Still whining? Come on folks, its the dead of winter! What else do you have to do. Trust me when I say its healthy for the collection, your mind, & soul! So without further hesitation let's begin…
Inspect those flips. Are they hard & brittle? Cracking? Did a Vinyl flip sneak in somehow? If you answered yes to any of these questions then its time to change that holder. If you are unlucky like myself and had some PVC leach onto a coin then you'll need an Acetone bath. If you don't know how to do this its simple. Buy pure Acetone (Walmart has some in the beauty section but make sure it is 100% pure) and a gallon of distilled water. Dip your coin in the acetone for just a few seconds and then rinse with distilled water. Quickly dry the coin (pat and never rub) with a soft cotton towel. Do not let the coin air dry as the water droplets will leave stains on the coin.

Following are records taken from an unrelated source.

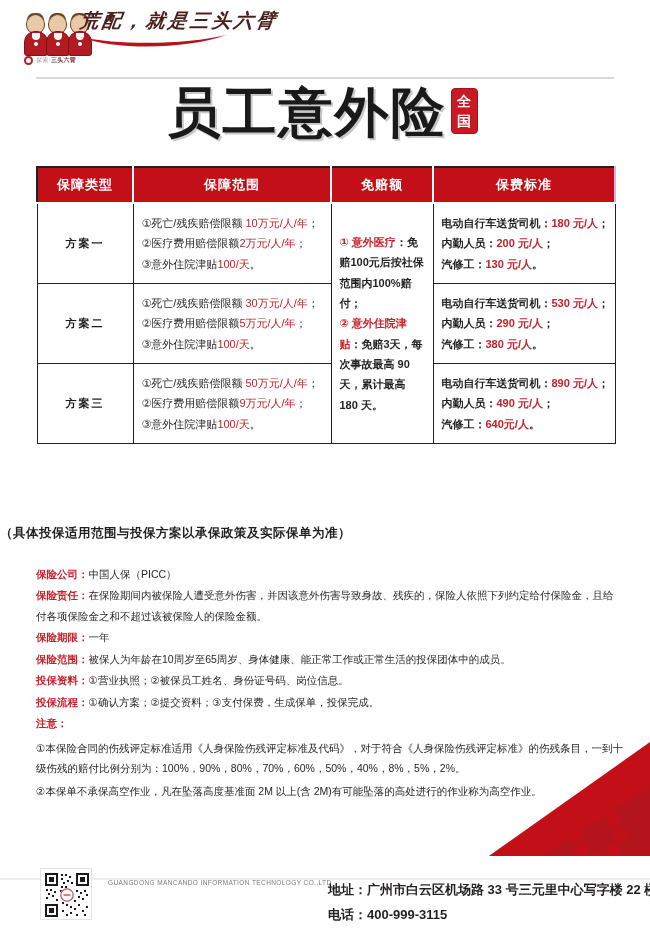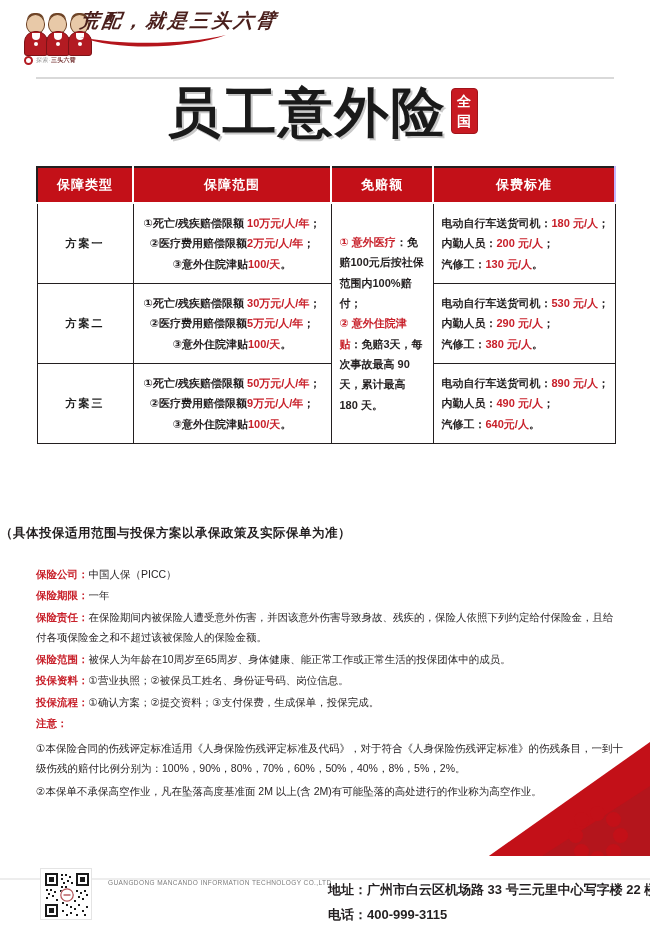--- a/index.html
+++ b/index.html
@@ -71,7 +71,7 @@
   .plan-name{text-align:center;font-size:15px;font-weight:700;color:#1a1a1a;letter-spacing:2px;margin-left:28px;}
   .scope li,.prem li{list-style:none;margin:0;padding:0;white-space:nowrap;}
   .scope ul,.prem ul{margin:0;padding:0;}
-  .scope{color:#231f20;font-weight:700;font-size:10.5px;text-align:center;}
+  .scope{color:#231f20;font-weight:400;font-size:10.5px;}
   .red{color:#c8202a;}
   .ded{color:#231f20;font-size:10.5px;line-height:2.0;font-weight:700;}
   .ded .hl{color:#c8202a;}

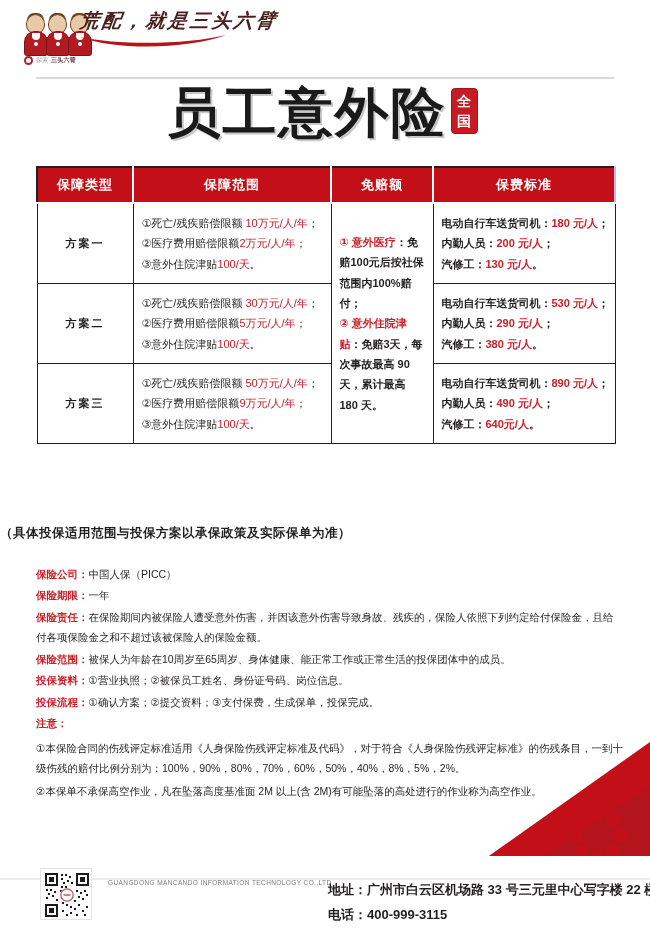--- a/index.html
+++ b/index.html
@@ -238,8 +238,8 @@
 
   <div class="details">
     <div class="drow"><span class="dlabel">保险公司：</span><span class="dval">中国人保（PICC）</span></div>
+    <div class="drow"><span class="dlabel">保险责任：</span><span class="dval">在保险期间内被保险人遭受意外伤害，并因该意外伤害导致身故、残疾的，保险人依照下列约定给付保险金，且给付各项保险金之和不超过该被保险人的保险金额。</span></div>
     <div class="drow"><span class="dlabel">保险期限：</span><span class="dval">一年</span></div>
-    <div class="drow"><span class="dlabel">保险责任：</span><span class="dval">在保险期间内被保险人遭受意外伤害，并因该意外伤害导致身故、残疾的，保险人依照下列约定给付保险金，且给付各项保险金之和不超过该被保险人的保险金额。</span></div>
     <div class="drow"><span class="dlabel">保险范围：</span><span class="dval">被保人为年龄在10周岁至65周岁、身体健康、能正常工作或正常生活的投保团体中的成员。</span></div>
     <div class="drow"><span class="dlabel">投保资料：</span><span class="dval">①营业执照；②被保员工姓名、身份证号码、岗位信息。</span></div>
     <div class="drow"><span class="dlabel">投保流程：</span><span class="dval">①确认方案；②提交资料；③支付保费，生成保单，投保完成。</span></div>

Alright time for those cardboard flips. Has the mylar window torn? Is the staple rusting? If using self-sealing types has the glue become unstuck? Are the coins starting to change color? If the answer is yes to any then change that holder!
#2 Coin Storage
Use coin pages? Pages can stretch overtime and shouldn't be ignored. Inspect each coin by tugging each holder in each pocket. Does it slip out easily? If so it is time to replace that page. How about the seams on each pocket? Have any torn?

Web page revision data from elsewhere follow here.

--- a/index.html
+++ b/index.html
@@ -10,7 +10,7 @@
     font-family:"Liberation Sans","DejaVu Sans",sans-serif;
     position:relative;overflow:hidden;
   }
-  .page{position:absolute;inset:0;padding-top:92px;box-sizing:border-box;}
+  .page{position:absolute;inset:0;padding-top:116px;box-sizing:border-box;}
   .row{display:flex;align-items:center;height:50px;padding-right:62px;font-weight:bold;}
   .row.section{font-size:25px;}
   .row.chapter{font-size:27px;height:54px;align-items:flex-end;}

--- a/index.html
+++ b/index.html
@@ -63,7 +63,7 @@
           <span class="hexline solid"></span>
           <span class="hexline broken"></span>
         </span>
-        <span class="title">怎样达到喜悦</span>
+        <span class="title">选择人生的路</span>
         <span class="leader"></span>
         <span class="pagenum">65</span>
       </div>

Whats that? You say you use coin albums and this doesn't pertain to you? How about fit, even cardboard can wear over time. Feel like all of the coins are constantly slipping out of their slots a sliding behind the leatherette cover? Is the adhesive of the leatherette separating from the cardboard? If you run into any of these problems then the fix is a little tougher. You will have to contact the manufacturer or supplier to see if they carry replacement pages. Most do so you should be okay but if they don't you'll have to make a tough decision.
What about desiccants (like silicon packs for moisture). If you use these it is more than likely that it was thrown in and forgotten about. Bad news is its probably no longer effective. But not to worry, check with the desiccant manufacturer as most can be re-used by simply drying them out in an oven. Note: DO NOT DO THIS UNLESS THE MANUFACTURER GIVES YOU DIRECTIONS ON HOW TO DO SO.

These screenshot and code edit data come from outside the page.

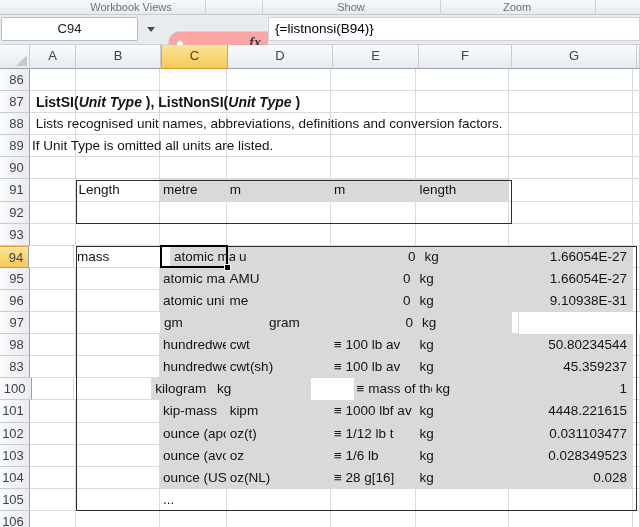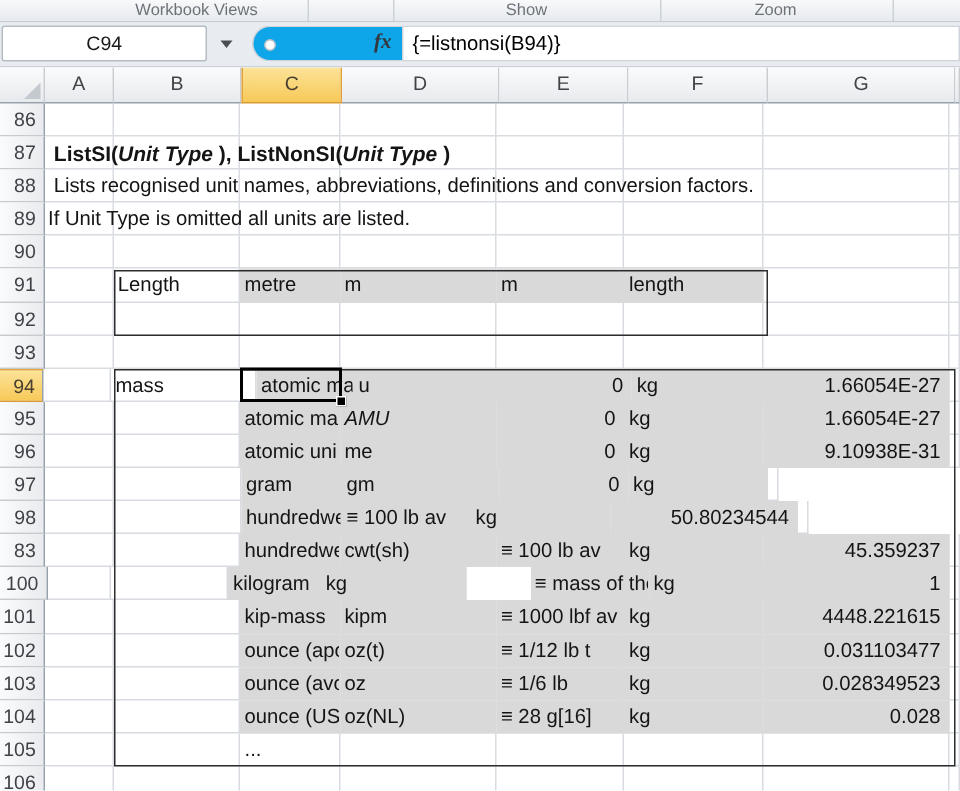--- a/index.html
+++ b/index.html
@@ -25,8 +25,8 @@
   .nb-drop .tri{position:absolute;left:7px;top:10px;width:0;height:0;
     border-left:4px solid transparent;border-right:4px solid transparent;
     border-top:5px solid #4a4f55;}
-  .pill{position:absolute;left:168px;top:2px;width:100px;height:24px;box-sizing:border-box;
-    background:#0ea5e9;border:1px solid #cfd5db;border-right:none;
+  .pill{position:absolute;left:168px;top:16px;width:100px;height:24px;box-sizing:border-box;
+    background:#fca5a5;border:1px solid #cfd5db;border-right:none;
     border-radius:12px 0 0 12px;}
   .pill-circle{position:absolute;left:7px;top:8px;width:8px;height:8px;box-sizing:border-box;
     border:1px solid #b9c0c8;border-radius:50%;background:#fbfcfd;}

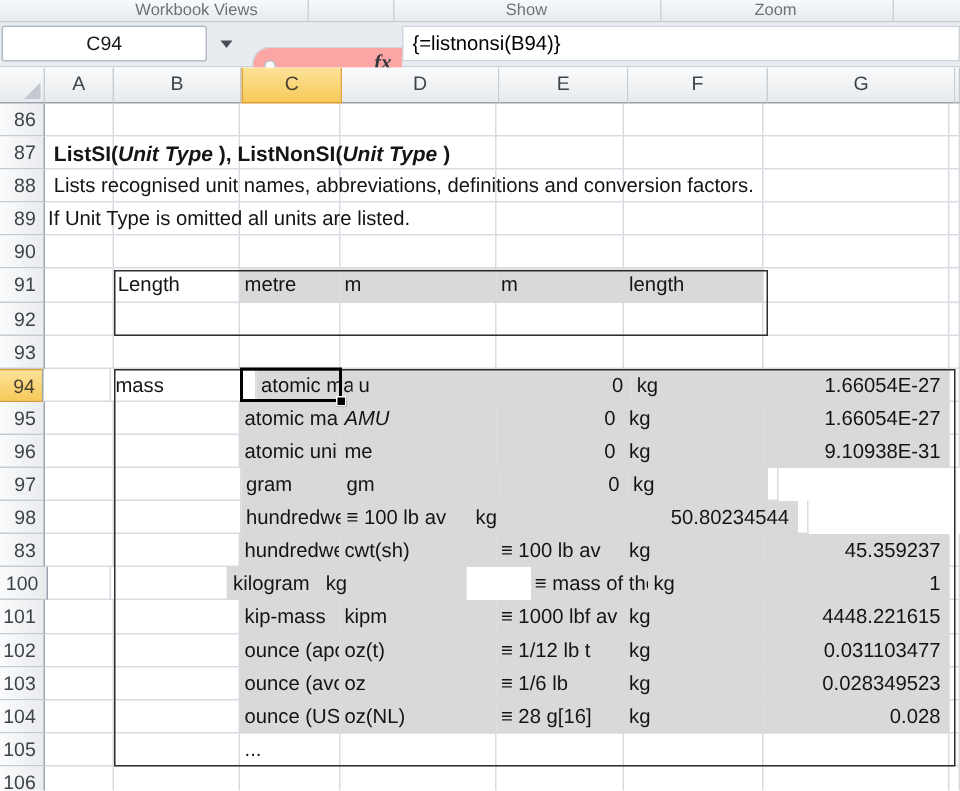--- a/index.html
+++ b/index.html
@@ -211,7 +211,7 @@
         <div class="cell" style="width: 46px;"></div>
         <div class="cell" style="width: 85px;"></div>
         <div class="cell fillc" style="width: 67px;">atomic ma</div>
-        <div class="cell fillc" style="width: 105px; font-style: italic;">AMU</div>
+        <div class="cell fillc" style="width: 105px;">AMU</div>
         <div class="cell fillc num" style="width: 86px;">0</div>
         <div class="cell fillc" style="width: 93px;">kg</div>
         <div class="cell fillc num" style="width: 125px;">1.66054E-27</div>

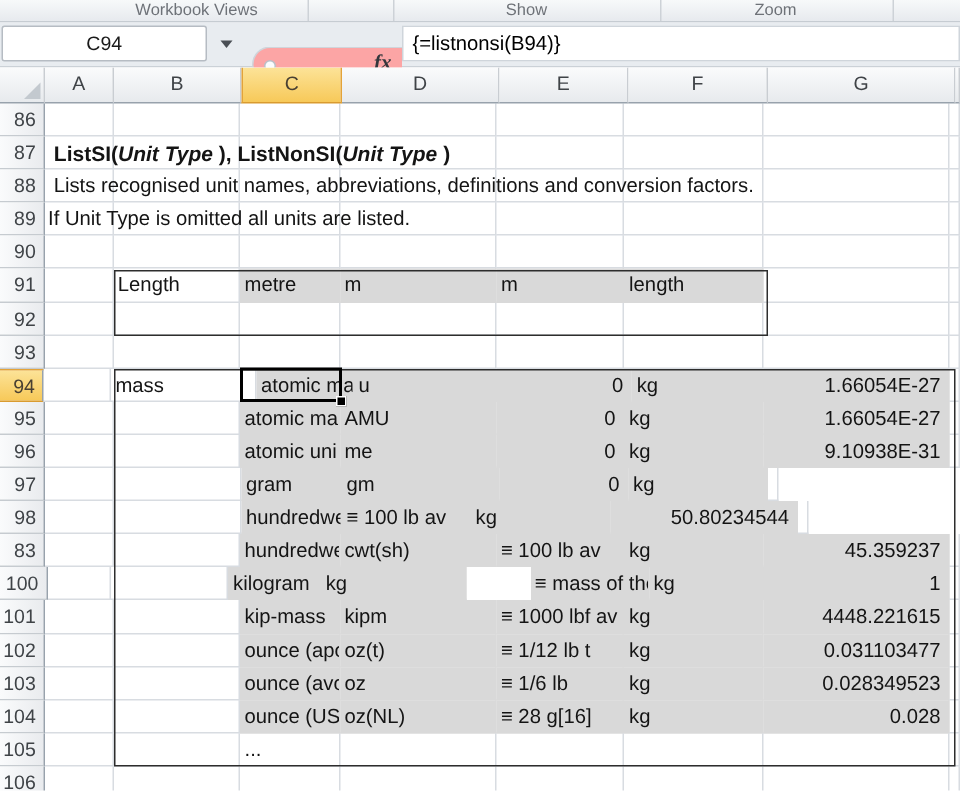--- a/index.html
+++ b/index.html
@@ -232,8 +232,8 @@
         <div class="rh" style="width: 30px;">97</div>
         <div class="cell" style="width: 46px;"></div>
         <div class="cell" style="width: 85px;"></div>
+        <div class="cell fillc" style="width: 105px;">gm</div>
         <div class="cell fillc" style="width: 67px;">gram</div>
-        <div class="cell fillc" style="width: 105px;">gm</div>
         <div class="cell fillc num" style="width: 86px;">0</div>
         <div class="cell fillc" style="width: 93px;">kg</div>
         <div class="cell" style="width: 3px;"></div>

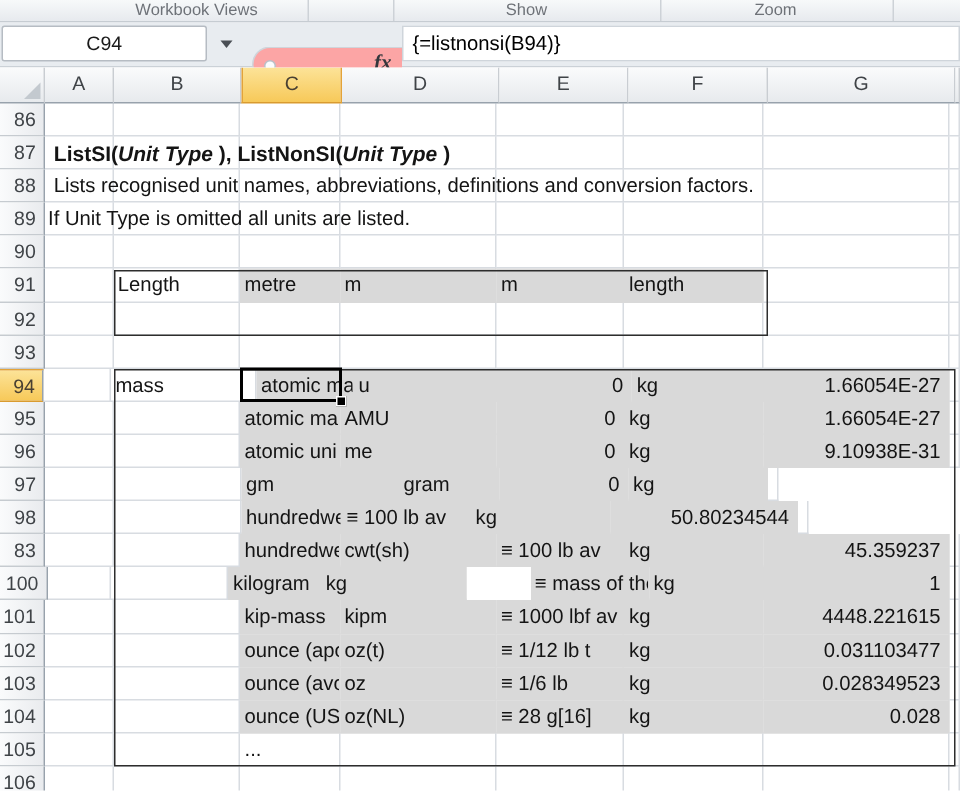--- a/index.html
+++ b/index.html
@@ -243,6 +243,7 @@
         <div class="cell" style="width: 46px;"></div>
         <div class="cell" style="width: 85px;"></div>
         <div class="cell fillc" style="width: 67px;">hundredwe</div>
+        <div class="cell fillc" style="width: 105px;">cwt</div>
         <div class="cell fillc" style="width: 86px;">≡ 100 lb av</div>
         <div class="cell fillc" style="width: 93px;">kg</div>
         <div class="cell fillc num" style="width: 125px;">50.80234544</div>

You think you have the most organized coin collection around and it may very well be true but that doesn't mean you shouldn't do the once over anyway.
First is loose coins, we all have at least one lying on a desk or a shelf just waiting for us to do something. Well? Do something!
Second is neatness. Look at your storage options, is it time to straighten out those albums? Maybe label those boxes? How about neatly stacking everything in that safe?
Using a coin software program, excel, data base or pen & paper? Is it up to date? Do you need to add another attribute to make searching a little easier? Some useful attributions I've seen are where your coins are stored (box #2, album #1 page 4, bank safety deposit box, etc…). Another useful attribute is if the coin is part of a set (20th Century Type Set, Lincoln Cent Album, etc…)
#5 Collecting interest
So you've sorted & organized your coins but do you still like what you have? Collecting interests can change overtime and you may have coins that no longer fit and become a real pain every time you do your annual organizing. Its a at this time you really need to ask yourself if you truly want the coin or are you just being a coin hoarder (a.k.a. pack rat)? You can attempt to sell those collection oddballs via a dealer or auction (like e-bay) but if you are not comfortable with this then why not try trading? Many dealers at coin shows are open to trade and there are many online coin communities where fellow collectors swap coins daily.
#6 Coin Receipts & Photos
This one is for the Insurance Man! I pray this never happens to you but coins can be stolen or damaged from a house fire, tornado, or some other natural disaster which means you'll have to deal with an Insurance company. To help this process gather up all of your receipts and place them in a fireproof box along with pictures of your coins. Do not have a fireproof box? How about scanning everything and storing it on a CD at a friend or relatives house? If you don't have a scanner then I recommend using a bank safety deposit box.